Miroir mon beau miroir - Phénix & transhumains

Amis des Classiques, les mythes sont des miroirs : il suffit de les regarder pour voir le reflet véridique, de notre âme et de l’âme du monde. Par Laure de Chantal.

 

Prenons, par exemple, le mythe de Phénix

Si pour nous le Phénix est un oiseau légendaire, dans l’Antiquité grecque, le Phénix n’est pas un mythe, mais un oiseau bien réel.

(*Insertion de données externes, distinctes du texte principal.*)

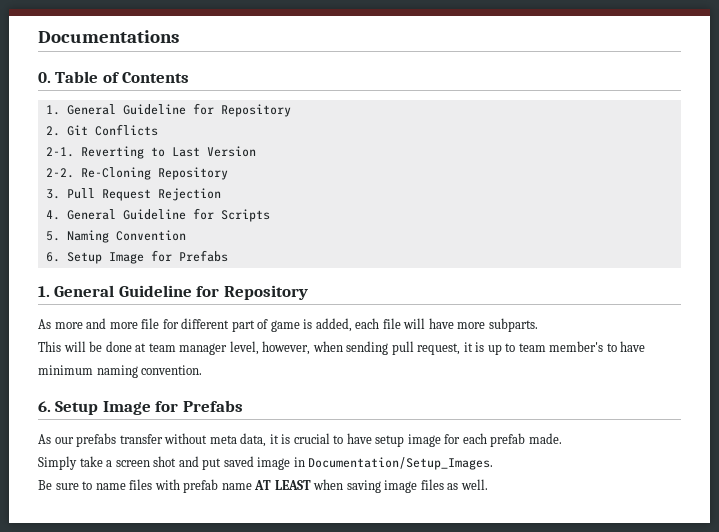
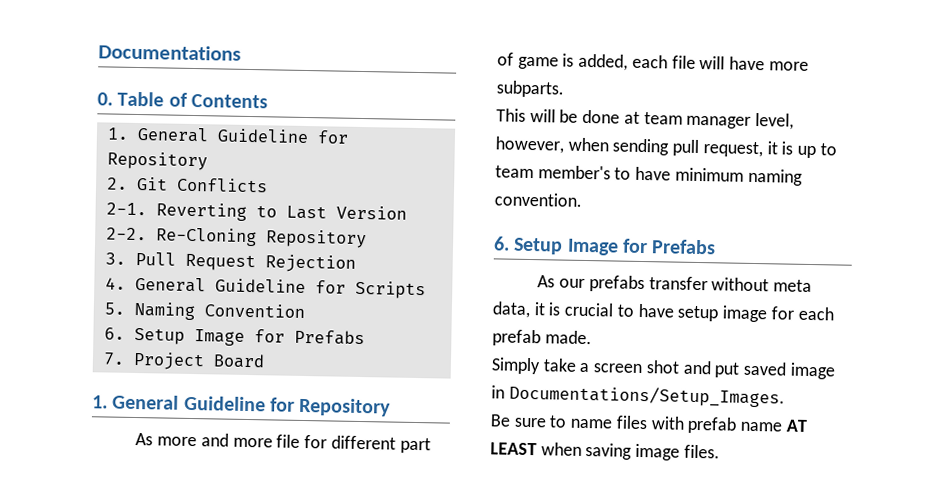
+ 7. Project Board
- Simply take a screen shot and put saved image in Documentation/Setup_Images.
+ Simply take a screen shot and put saved image in Documentations/Setup_Images.
- Be sure to name files with prefab name AT LEAST when saving image files as well.
+ Be sure to name files with prefab name AT LEAST when saving image files.

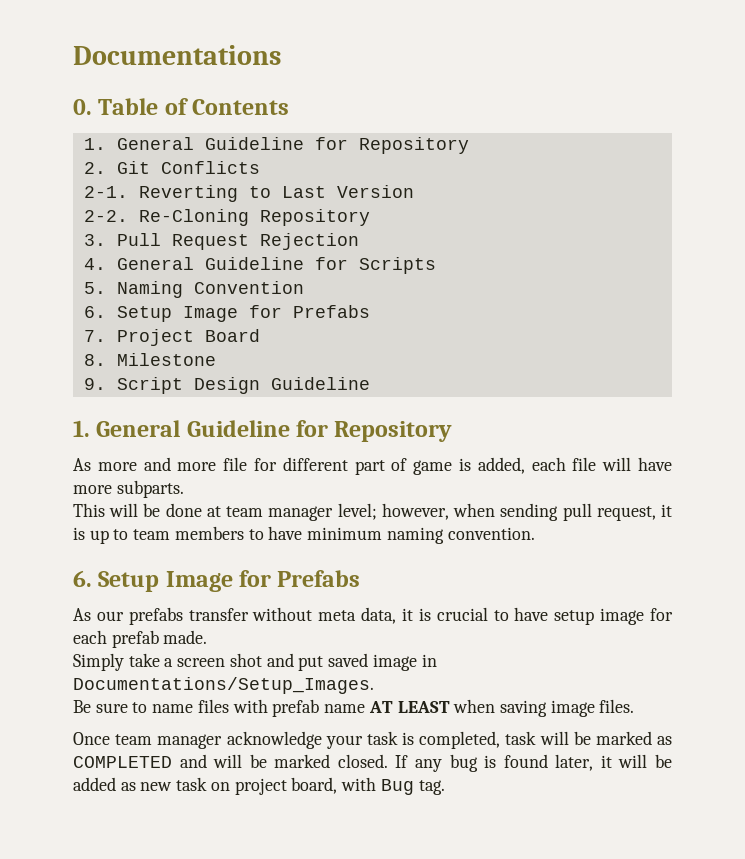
+ 8. Milestone
+ 9. Script Design Guideline
- This will be done at team manager level, however, when sending pull request, it is up to team member's to have minimum naming convention.
+ This will be done at team manager level; however, when sending pull request, it is up to team members to have minimum naming convention.
+ Once team manager acknowledge your task is completed, task will be marked as COMPLETED and will be marked closed. If any bug is found later, it will be added as new task on project board, with Bug tag.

Il pose ses ailes d’or pour la première fois dans un fragment d’Hésiode, au milieu de la corneille bavarde, du cerf et du corbeau. Pour les amateurs de problèmes arithmétiques, voici l’énigme proposée par Hésiode : « la corneille bavarde vit neuf générations d’hommes ; le cerf vit quatre fois plus que la corneille; le corbeau vieillit pendant trois âges de cerf ; le phénix vit neuf âges du corbeau et nous vivons nous dix âges de phénix, nous Nymphes aux beaux cheveux, filles de Zeus à l’égide[1] ». Dans ses voyages en Égypte, Hérodote affirme l’avoir vu de ses yeux vus…en peinture, mais tient l’information de la bouche même des Héliopolitains qui ont le privilège de voir l’oiseau saint (ὄρνις ἱρός) tous les 500  ans lorsqu’il vient déposer au temple du soleil la dépouille de son père enveloppée de myrrhe. Hérodote toutefois émet des doutes sur ce miracle de piété filiale.

Étonnamment, le Phénix ne devient un mythe qu’à la période chrétienne, lorsque les auteurs latins, païens et chrétiens, le dote, en plus d’une durée de vie phénoménale, de la faculté de renaître.  L’oiseau, vit aux confins du monde, près du mythique Océan, le fleuve qui entoure le monde, en un repaire paradisiaque où ne sévissent ni la faim, ni le froid ni la maladie. Arrivé au terme de son existence, il prend une dernière fois son envol en direction de la Phénicie. Sur la cime la plus haute, il prépare un nid aux senteurs délicates de cinname et d’amome au souffle parfumé, chante une dernière fois et laisse son âme s’envoler pour rejoindre les parfums de la panacée, l’encens et l’acanthe qui se consument lorsque son corps s’embrase. 

 

Le corps crépite, les cendres incandescentes s’étiolent :  la mort n’était que cela, une braise qui s’étend en silence. Mais « Nature inquiète travaille À ne pas perdre l'oiseau éternel[2] ». Le vent, au lieu de les disperser, rassemble les cendres qui s’agglutinent pour prendre la forme d’un cocon ou d’un œuf et donnent (re)naissance à un autre & même individu.

À l’image du mythe, l’oiseau a connu de prodigieuses, et nombreuses, renaissances : Phénix se promène aux quatre coins des univers, réels ou intellectuels.

Trahissant le désir de s’aventurer au plus près de l’immortalité, il rejaillit dans tous les domaines et à quantité d’époques. On le trouve gravé sur les blasons, enraciné dans la terre, portant vers le ciel les juteuses dattes du palmier (en grec φοῖνιξ), scintillant dans la nuit parmi les constellations de l’hémisphère sud, vibrionnant au cœur de l’Arizona et posant nonchalamment ses pattes en Polynésie, dans un réacteur nucléaire (horreur à voir! ), servant de patronyme voire de prénom. Même les immatérielles mathématiques se sont dotées d’un nombre phénix. Il devient tout naturellement une espèce sonnante et trébuchante au XIXe siècle, lorsque la toute jeune et pourtant si ancienne Grèce se dote de sa première monnaie indépendante. Pour des générations de latinistes français il aidé à l’apprentissage de la grammaire latine, pour les générations Harry Potter, ses plumes ont servi à confectionner les baguettes magiques d’Albus Dumbledore mais aussi de Voldemort.

Un jour, peut-être, ou bien jamais, aidée de la science et de la technologie, la nature permettra à des hommes, transhumains, surhumains, de vivre aussi longtemps que le Phénix. D’ici là, c’est la culture qui nous invite à renaître car les livres, tous les arts et les sciences, nous permettent de bénéficier de la vie, de la connaissance, de l’expérience, de trente siècles d’humanité(s).

 

 

Fumseck couleur (projet pour CS/f) Adam Brockbank © 2002 Warner Bros.

Fumseck noir et blanc (projet pour CS/f) © 2002 Warner Bros.

 

 

 

[1] Fragment 304 dans l’édition Merkelbach & West, Fragmenta Hesiodea, Oxford, 1967.

[2] Claudien, Le phénix, texte établi et traduit par Jean-Louis Charlet, Petits Poèmes, Les Belles Lettres, 2018.